Müller's views are now widely accepted by students of mimicry as an explanation of these curious cases where two or more evidently distasteful species closely resemble one another. Indeed the tendency in recent years has been to see Müllerian mimicry everywhere, and many of the instances which were long regarded as simple Batesian cases have now been relegated to this category. The hypothesis is, of course, based upon what appears to man to be the natural behaviour of young birds under certain conditions. No one knows whether young birds actually do behave in the way that they are supposed to. In the absence of any such body of facts the Müllerian hypothesis cannot rank as more than a plausible suggestion, and, as will appear later, it is open to severe criticism on general grounds.

Perhaps the next contribution to the subject of mimicry which must rank of the first importance was that of Erich Haase[8], to whose book students of these matters must always be under a heavy obligation. It was the first and still remains the chief work of general scope. Since Haase's day great numbers of {17}fresh instances of mimetic resemblance have been recorded from all the great tropical areas of the world, and the list is being added to continually. Most active in this direction is the Oxford School under Professor Poulton to whose untiring efforts are largely due the substantial increases in our knowledge of African butterflies contributed by various workers in the field during the past few years. Whatever the interpretation put upon them, there can be no question as to the value of the facts brought together, more especially those referring to the nature of the families raised in captivity from various mimetic forms. With the considerable additions from Africa[9] during the past few years several hundreds of cases of mimicry must now have been recorded. Some of the best known and most striking from among these will be described briefly in the next two chapters.



The earlier naturalists who studied butterflies made use of colour and pattern very largely in arranging and classifying their specimens. Insects shewing the same features in these respects were generally placed together without further question, especially if they were known to come from the same locality. In looking through old collections of butterflies from the tropics it is not infrequent to find that the collector was deceived by a mimetic likeness into placing model and mimic together. During the last century, however, more attention was paid to the anatomy of butterflies, with the result that their classification was placed upon a basis of structure. As in all work of the sort certain features are selected, partly owing to their constancy and partly for their convenience, the insects being arranged according as to whether they present these features or not. Everybody knows that the butterflies as a group are separated from the moths on the ground that their antennae are club shaped at the end, while those of the moth are generally filamentary and taper to a fine point. {19}

Figs. 1-8. Terminal portion of front legs of butterflies belonging to different families. (After Eltringham.)

1.   Hypolimnas misippus, ♀   (Nymphalidae).
2.   Hypo"imnas mis" ♂   (Nymp"alidae).
3.   Abisara savitri, ♀   (Erycinidae).
4.   Abi"ara sav" ♂   (Eryci"idae).
5.   Lycaena icarus, ♀   (Lycaenidae).
6.   Cupido zoë, ♂   (Lyca"nidae).
7.   Ganoris rapae, ♂   (Pieridae).
8.   Papilio echerioides, ♀   (Papilionidae).

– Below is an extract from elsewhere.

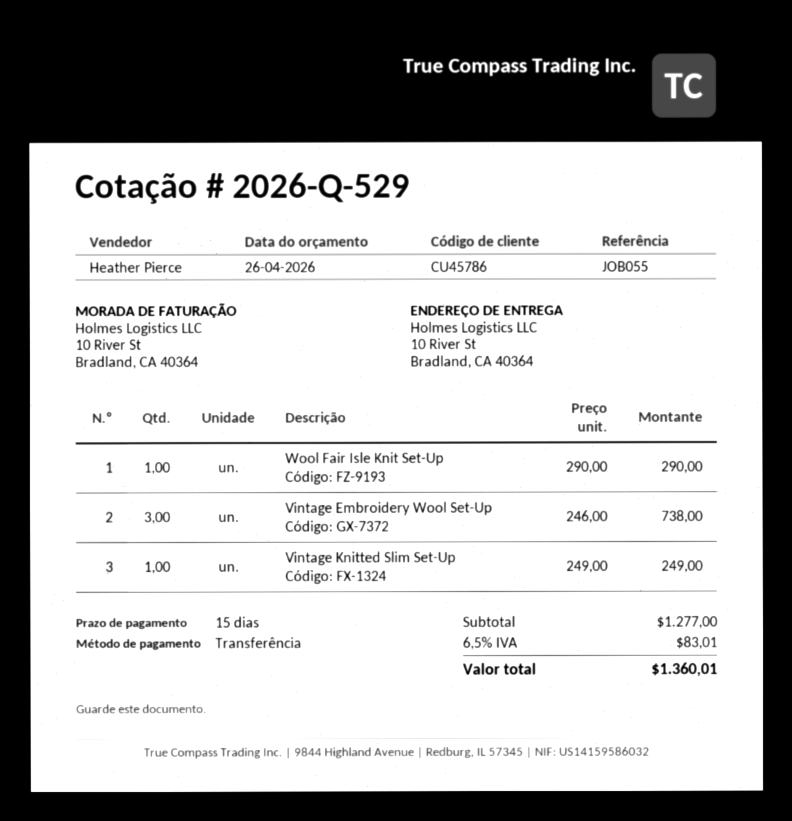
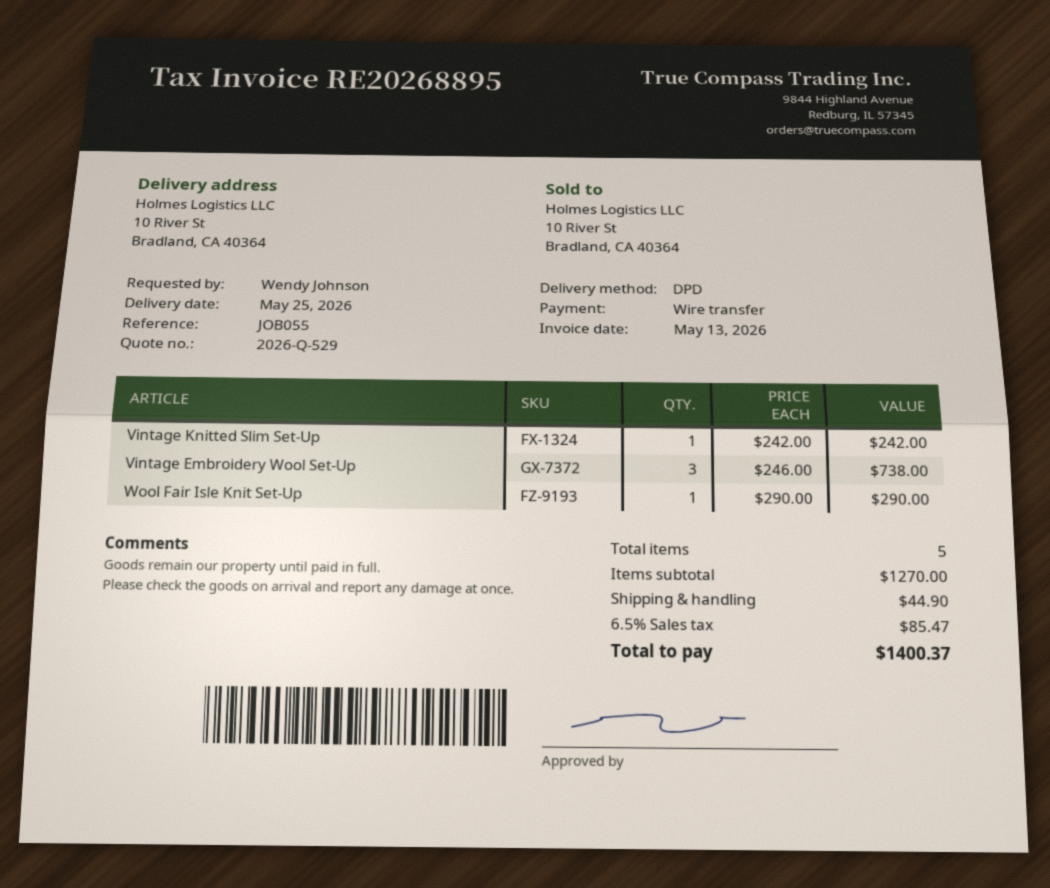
Vintage Knitted Slim Set-Up: 1 x 249.00 = 249.00 -> 1 x 242.00 = 242.00
subtotal: 1277.00 -> 1270.00
shipping: none -> 44.90
tax: 6.5% = 83.01 -> 6.5% = 85.47
total: 1360.01 -> 1400.37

The butterflies themselves may be subdivided into five main groups or families[10] according to the structure of the first of their three pairs of legs. In the Papilionidae or "swallow-tails," the first pair of legs is well developed in both sexes (Fig. 8). In the Pieridae or "whites," the front legs are also similar in both sexes, but the claws are bifid and a median process, the empodium, is found between them (Fig. 7). In the remaining three families the front legs differ in the two sexes. The females of the Lycaenidae or "blues" have well-developed front legs in which the tarsus is terminated by definite claws (Fig. 5), whereas in the males the terminal part of the leg, or tarsus, is unjointed and furnished with but a single small claw (Fig. 6). This reduction of the front legs has gone somewhat further in the Erycinidae (Figs. 3 and 4), a family consisting for the most part of rather small butterflies and specially characteristic of South America. In the great family of the Nymphalidae the reduction of the front legs is well marked in both sexes. Not only are they much smaller than in the other groups, but claws are lacking in the female as well as in the male (Figs. 1 and 2).

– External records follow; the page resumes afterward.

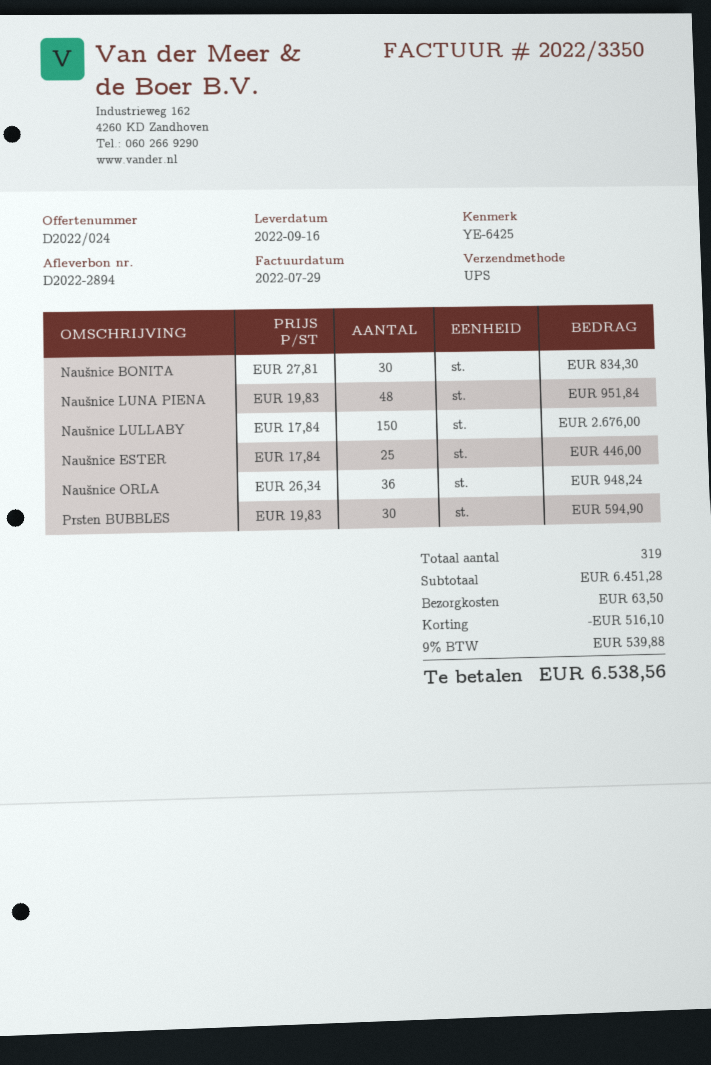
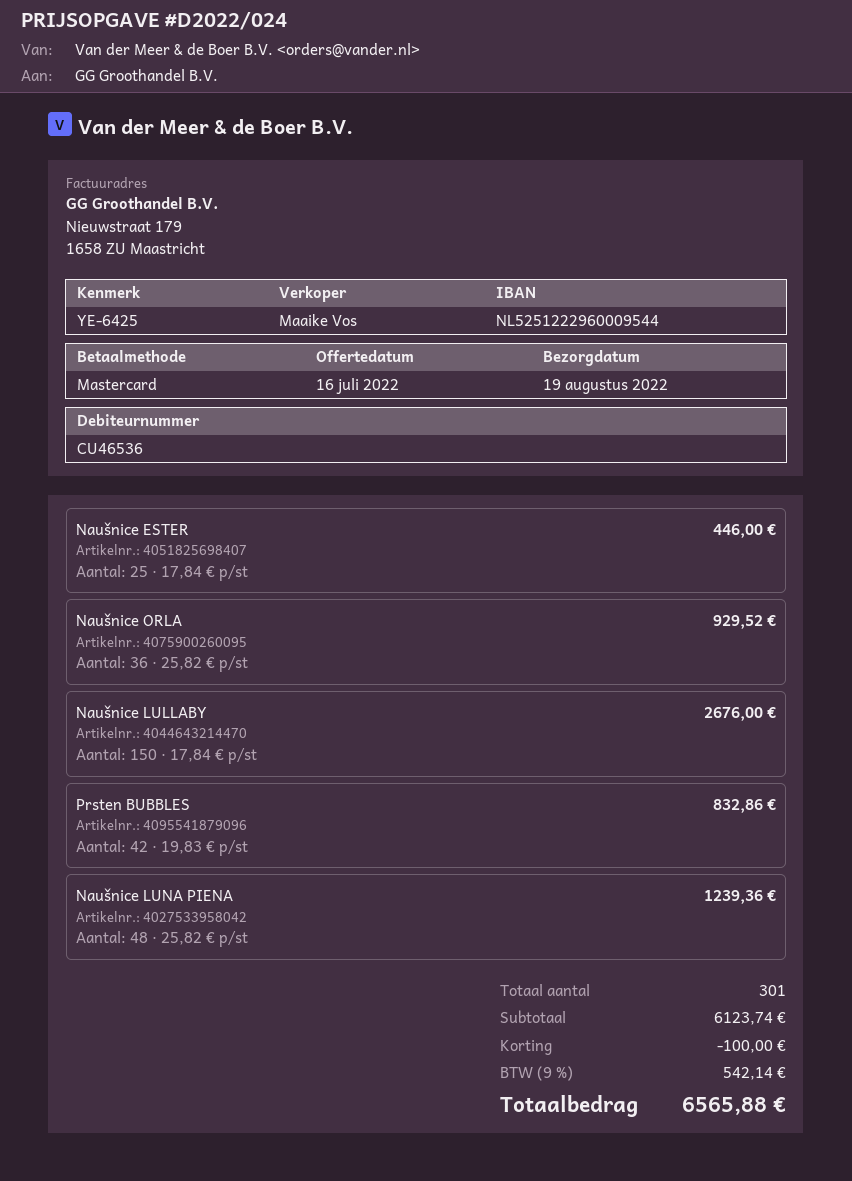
delivery date: 2022-09-16 -> 2022-08-19
Naušnice BONITA: 30 x 27.81 = 834.30 -> none
Naušnice LUNA PIENA: 48 x 19.83 = 951.84 -> 48 x 25.82 = 1239.36
Naušnice ORLA: 36 x 26.34 = 948.24 -> 36 x 25.82 = 929.52
Prsten BUBBLES: 30 x 19.83 = 594.90 -> 42 x 19.83 = 832.86
total quantity: 319 -> 301
subtotal: 6451.28 -> 6123.74
discount: 516.10 -> 100.00
shipping: 63.50 -> none
tax: 9% = 539.88 -> 9% = 542.14
total: 6538.56 -> 6565.88

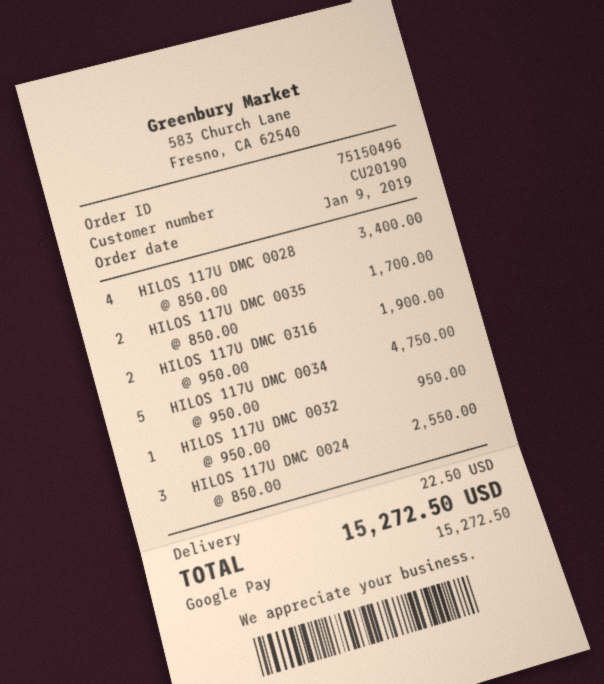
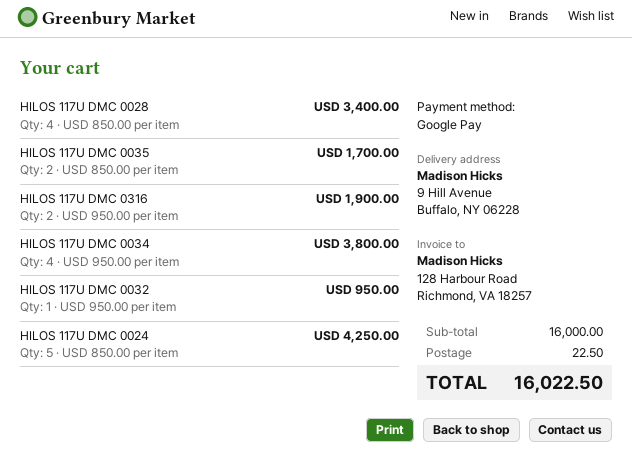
HILOS 117U DMC 0034: 5 x 950.00 = 4750.00 -> 4 x 950.00 = 3800.00
HILOS 117U DMC 0024: 3 x 850.00 = 2550.00 -> 5 x 850.00 = 4250.00
total: 15272.50 -> 16022.50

Though the structure of the fore limbs is the character specially chosen for separating these different families from one another, it is of course understood that they differ from one another in various other distinctive features. The chrysalis of the Nymphalidae for example hangs head downwards suspended by the {21}tail, whereas in the Pieridae and Papilionidae metamorphosis takes place with the chrysalis attached by the tail but supported also by a fine girdle of silk round the middle so that the head is uppermost. The larvae also afford characters by which some of the families may be distinguished—those of the Papilionidae for example having a process on the back which can be extruded or retracted.

Owing to the great size of the family of the Nymphalidae, in which the number of species approaches 5000, it is convenient to deal with the eight sub-groups into which it has been divided. The characters serving to mark off the sub-groups from one another are various. Sometimes it is the minuter structure of the tarsus, at others the form of the caterpillar or the chrysalis, at others the arrangement of the nervures that form the skeleton of the wing. Into these systematic details, however, we need not enter more fully here[11]. What is important from the standpoint of mimicry is that these divisions, made solely on anatomical structure, correspond closely with the separation of models from mimics. Of the eight sub-families into which the Nymphalidae are divided four, viz. the Danainae, Acraeinae, Heliconinae, and Ithomiinae, provide models and some, but far fewer, mimics; two, the Satyrinae and Nymphalinae, provide many mimics and but few models, while two groups, the Morphinae and Brassolinae, practically do not enter into the mimicry story. {22}

Simple mimicry, explicable, at any rate in theory, on the lines laid down by Bates, is a phenomenon of not infrequent occurrence in tropical countries, though rare in more temperate lands. In each of the three great divisions of the tropical world we find certain groups of butterflies serving as models, and being mimicked by butterflies belonging as a rule to quite different groups. Speaking generally the models of any given region are confined to a few groups, while the mimics are drawn from a greater number. In Asia the principal models belong to the Danaines, the Euploeines, and to a group of swallow-tails which from the fact that their larvae feed on the poisonous Aristolochia plant are generally distinguished as the "Poison-eaters," or Pharmacophagus group. Of these the Danaines and Euploeines are closely related and have much in common. They are usually butterflies of medium size, of rather flimsy build and with a somewhat slow and flaunting flight. In spite, however, of their slight build they are toughly made and very tenacious of life. Most butterflies are easily killed by simply nipping the thorax. There is a slight crack and the fly never recovers. But the collector who treats a Danaid in a way that would easily kill most butterflies is as likely as not many hours after to find it still alive in his collecting box or in the paper to which it may have been transferred when caught. They give one the impression of being tougher and more "rubbery" in consistence than the majority of Lepidoptera. Moreover, the juices of their bodies seem {23}to be more oily and less easily dried up. In general colour scheme they vary a great deal. Some, such as Danais chrysippus (Pl. IV, fig. 1), are conspicuous with their bright fulvous-brown ground colour and the sharp white markings on the black tips of their fore wings. Others again such as Danais septentrionis (Pl. I, fig. 3), with a dark network of lines on a pale greenish ground, are not nearly so conspicuous. Of the Euploeines some have a beautiful deep blue metallic lustre (cf. Pl. II, fig. 4), though many are of a plain sombre brown relieved only by an inconspicuous border of lighter markings (cf. Pl. I, fig. 10).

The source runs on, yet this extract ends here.